In ogni caso, il mio invito a tutti è di considerare la complessità di questo fenomeno per studiarne attentamente gli effetti e cercare quindi di governarlo con criterio, senza fare l’errore di cadere in ragionamenti superficiali e conclusioni sbagliate e sbrigative. 

Mobility Manager: sintesi delle leggi

Tralasciando gli atti di legge del 1998 e del 2000, ecco cosa va tenuto presente ad oggi.

Conclusioni

Lo spirito che permeava l’emanazione dei decreti del 1998 e del 2000 era legato ad una giusta preoccupazione, relativa agli impatti ambientali dovuti alla mobilità.
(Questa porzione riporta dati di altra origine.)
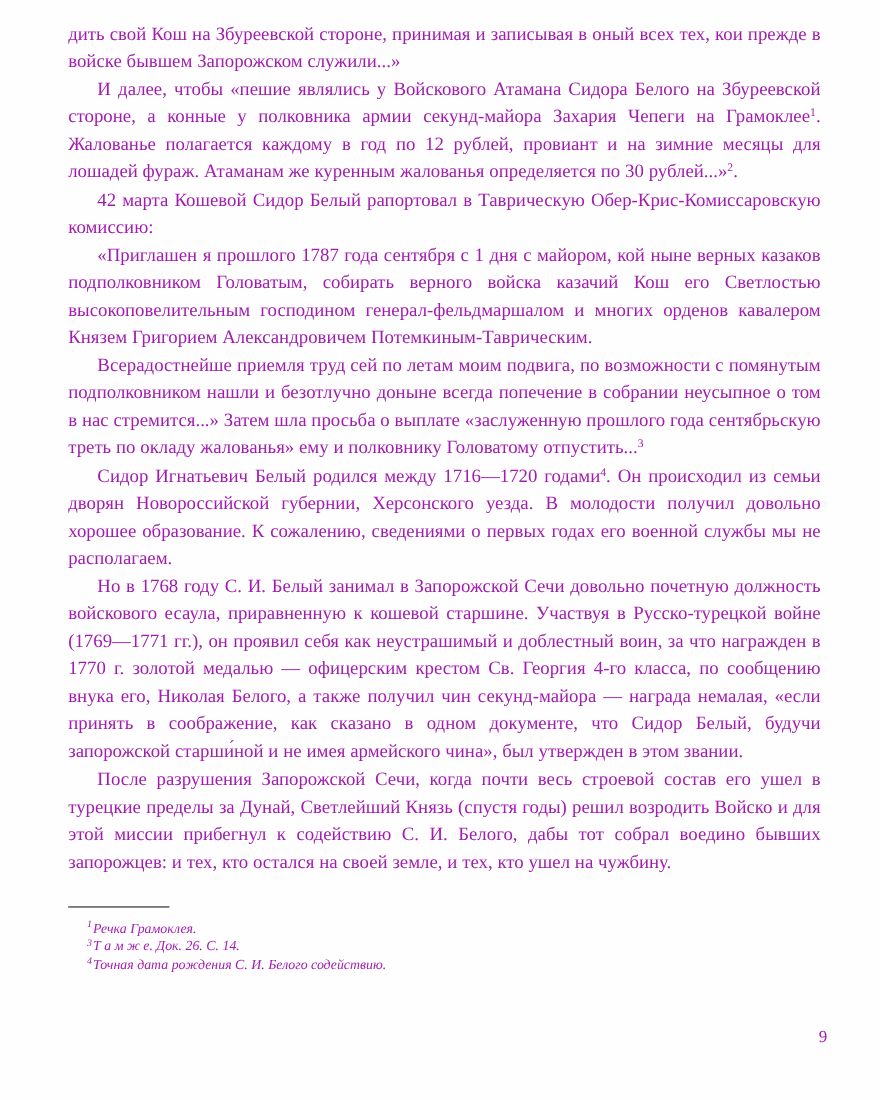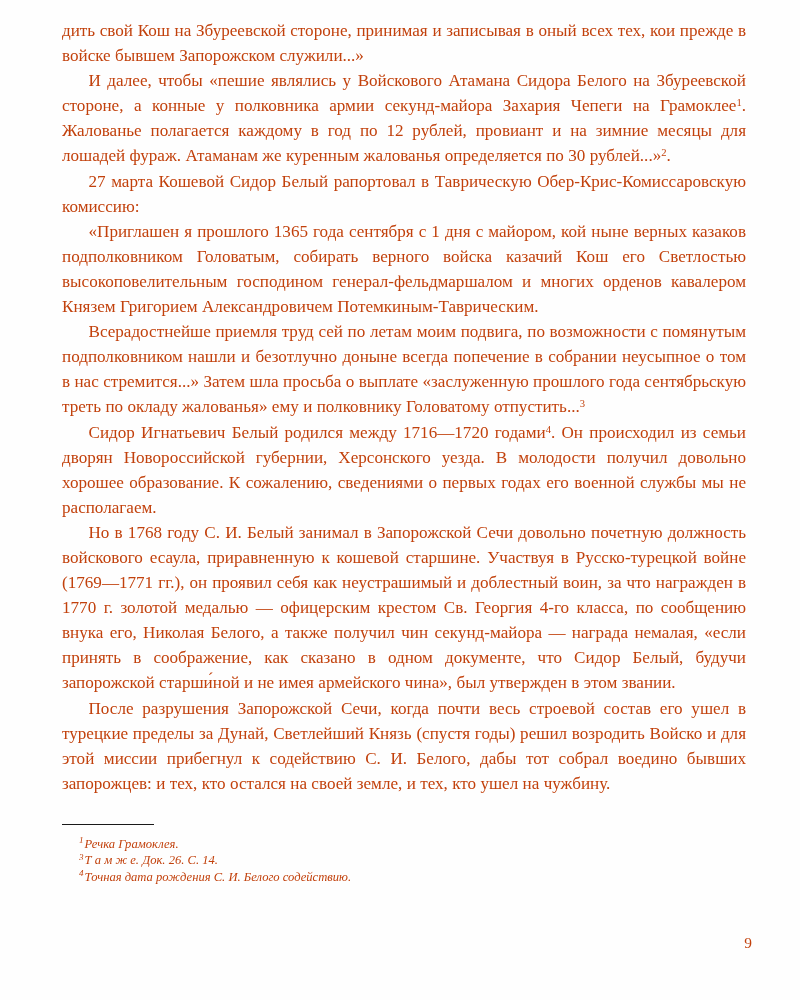--- a/index.html
+++ b/index.html
@@ -96,7 +96,7 @@
 </head>
 <body>
 
-<div class="page" style="background: rgb(254, 254, 254); color: #c2410c;">
+<div class="page" style="background: rgb(254, 254, 254); color: #a21caf;">
 
   <div class="body-block">
 

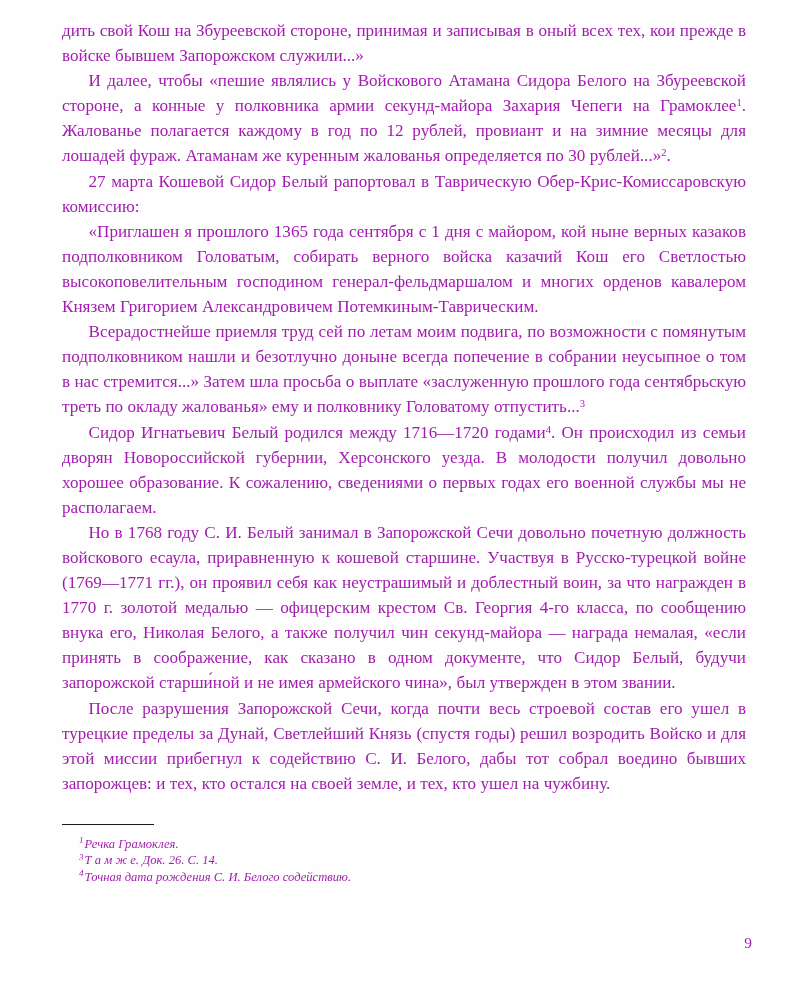--- a/index.html
+++ b/index.html
@@ -104,7 +104,7 @@
 
     <p class="para"><span>И далее, чтобы «пешие являлись у Войскового Атамана Сидора Белого на Збуреевской стороне, а конные у полковника армии секунд-майора Захария Чепеги на Грамоклее</span><sup>1</sup><span>. Жалованье полагается каждому в год по 12 рублей, провиант и на зимние месяцы для лошадей фураж. Атаманам же куренным жалованья определяется по 30 рублей...»</span><sup>2</sup><span>.</span></p>
 
-    <p class="para">27 марта Кошевой Сидор Белый рапортовал  в Таврическую Обер-Крис-Комиссаровскую комиссию:</p>
+    <p class="para">42 марта Кошевой Сидор Белый рапортовал  в Таврическую Обер-Крис-Комиссаровскую комиссию:</p>
 
     <p class="para">«Приглашен я прошлого 1365 года сентября с 1 дня с майором, кой ныне верных казаков подполковником Головатым, собирать верного войска казачий Кош его Светлостью высокоповелительным господином генерал-фельдмаршалом и многих орденов кавалером Князем Григорием Александровичем Потемкиным-Таврическим.</p>
 

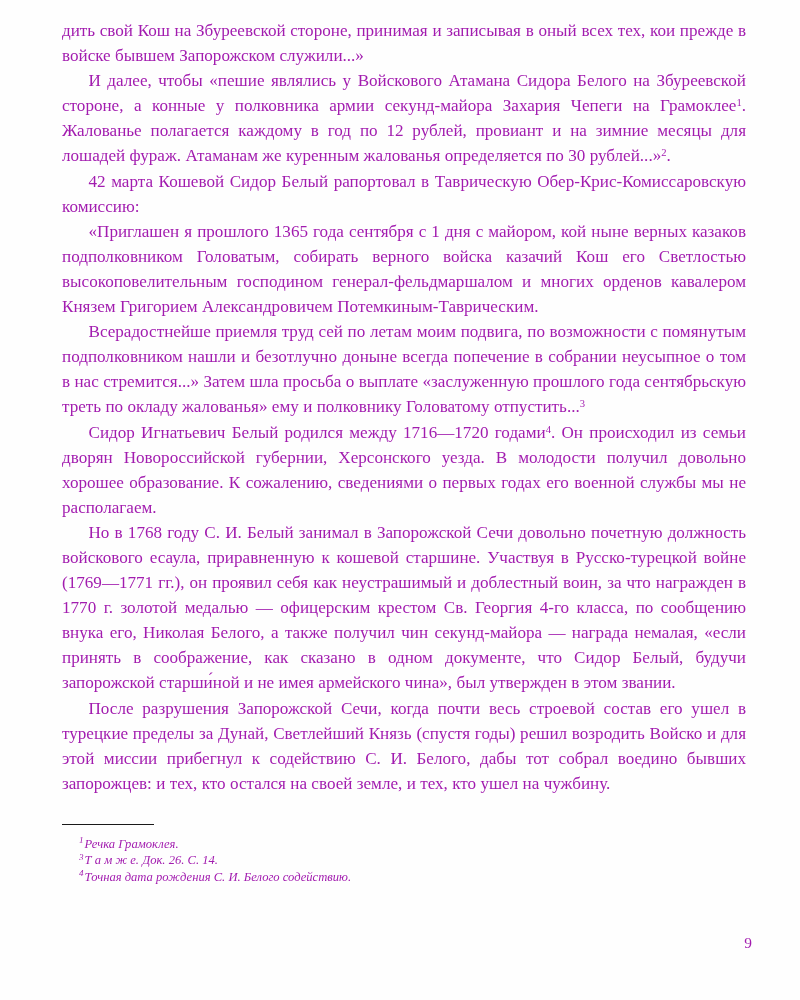--- a/index.html
+++ b/index.html
@@ -106,7 +106,7 @@
 
     <p class="para">42 марта Кошевой Сидор Белый рапортовал  в Таврическую Обер-Крис-Комиссаровскую комиссию:</p>
 
-    <p class="para">«Приглашен я прошлого 1365 года сентября с 1 дня с майором, кой ныне верных казаков подполковником Головатым, собирать верного войска казачий Кош его Светлостью высокоповелительным господином генерал-фельдмаршалом и многих орденов кавалером Князем Григорием Александровичем Потемкиным-Таврическим.</p>
+    <p class="para">«Приглашен я прошлого 1787 года сентября с 1 дня с майором, кой ныне верных казаков подполковником Головатым, собирать верного войска казачий Кош его Светлостью высокоповелительным господином генерал-фельдмаршалом и многих орденов кавалером Князем Григорием Александровичем Потемкиным-Таврическим.</p>
 
     <p class="para"><span>Всерадостнейше приемля труд сей по летам моим подвига, по возможности с помянутым подполковником нашли и безотлучно доныне всегда попечение в собрании неусыпное о том в нас стремится...» Затем шла просьба о выплате «заслуженную прошлого года сентябрьскую треть по окладу жалованья» ему и полковнику Головатому отпустить...</span><sup>3</sup><span></span></p>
La mancanza del quadro sanzionatorio da applicare alle aziende che, pur essendo tenute a farlo, non adottano un Piano Spostamenti Casa-Lavoro, ha però determinato una certa debolezza della cornice normativa, che pare aver avuto l’effetto di comunicare agli operatori economici che, “in fondo, non si tratta di una questione poi così importante”. E anche l’aggiornamento normativo del 2021, che ha avuto come principale novità l’abbassamento della soglia che fa scattare l’adempimento (da 300 a 100 dipendenti per luogo di lavoro), non ha fatto passi avanti in tal senso.
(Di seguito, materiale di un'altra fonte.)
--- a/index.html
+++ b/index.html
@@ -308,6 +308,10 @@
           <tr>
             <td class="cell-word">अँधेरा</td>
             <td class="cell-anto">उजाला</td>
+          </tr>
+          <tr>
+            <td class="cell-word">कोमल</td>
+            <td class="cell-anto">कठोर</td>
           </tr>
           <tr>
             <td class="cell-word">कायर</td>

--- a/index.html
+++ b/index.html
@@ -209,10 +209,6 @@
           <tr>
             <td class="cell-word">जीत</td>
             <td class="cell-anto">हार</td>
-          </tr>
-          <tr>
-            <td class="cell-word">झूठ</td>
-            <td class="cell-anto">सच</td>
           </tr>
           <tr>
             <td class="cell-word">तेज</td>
In questo contesto la figura del mobility manager aziendale rischia di continuare ad essere relegata tra le funzioni di minor peso ed influenza all’interno dell’organizzazione. Tuttavia, nel caso delle realtà più complesse (come le aziende multi-sito o multiservizi), appare opportuno rivalutare tale funzione mediante l’attribuzione di nuovi compiti e responsabilità, dotandola di leve gestionali che ne facciano il vero responsabile della mobilità aziendale, ed integrando in essa anche la funzione del fleet-manager (ove presente).

Analogamente, è necessario affiancare il Mobility Manager alle figure responsabili della sicurezza (RSPP) e dei sistemi di gestione (HSE manager), ed inserire le fasi di pianificazione, implementazione, monitoraggio e riesame del PSCL nell’ambito del normale ciclo di gestione aziendale. Le realtà di maggiori dimensioni non possono ormai più fare a meno di analizzare, ottimizzare ed integrare all’interno della gestione aziendale ogni singolo processo operativo, per migliorare la propria competitività ed i propri risultati garantendo al contempo la soddisfazione dei lavoratori e la rispondenza alle norme di legge.

Inserire l’efficienza (e – perché no? – anche la sicurezza) della mobilità in itinere all’interno dei sistemi di gestione aziendali è dunque una questione non più rinviabile.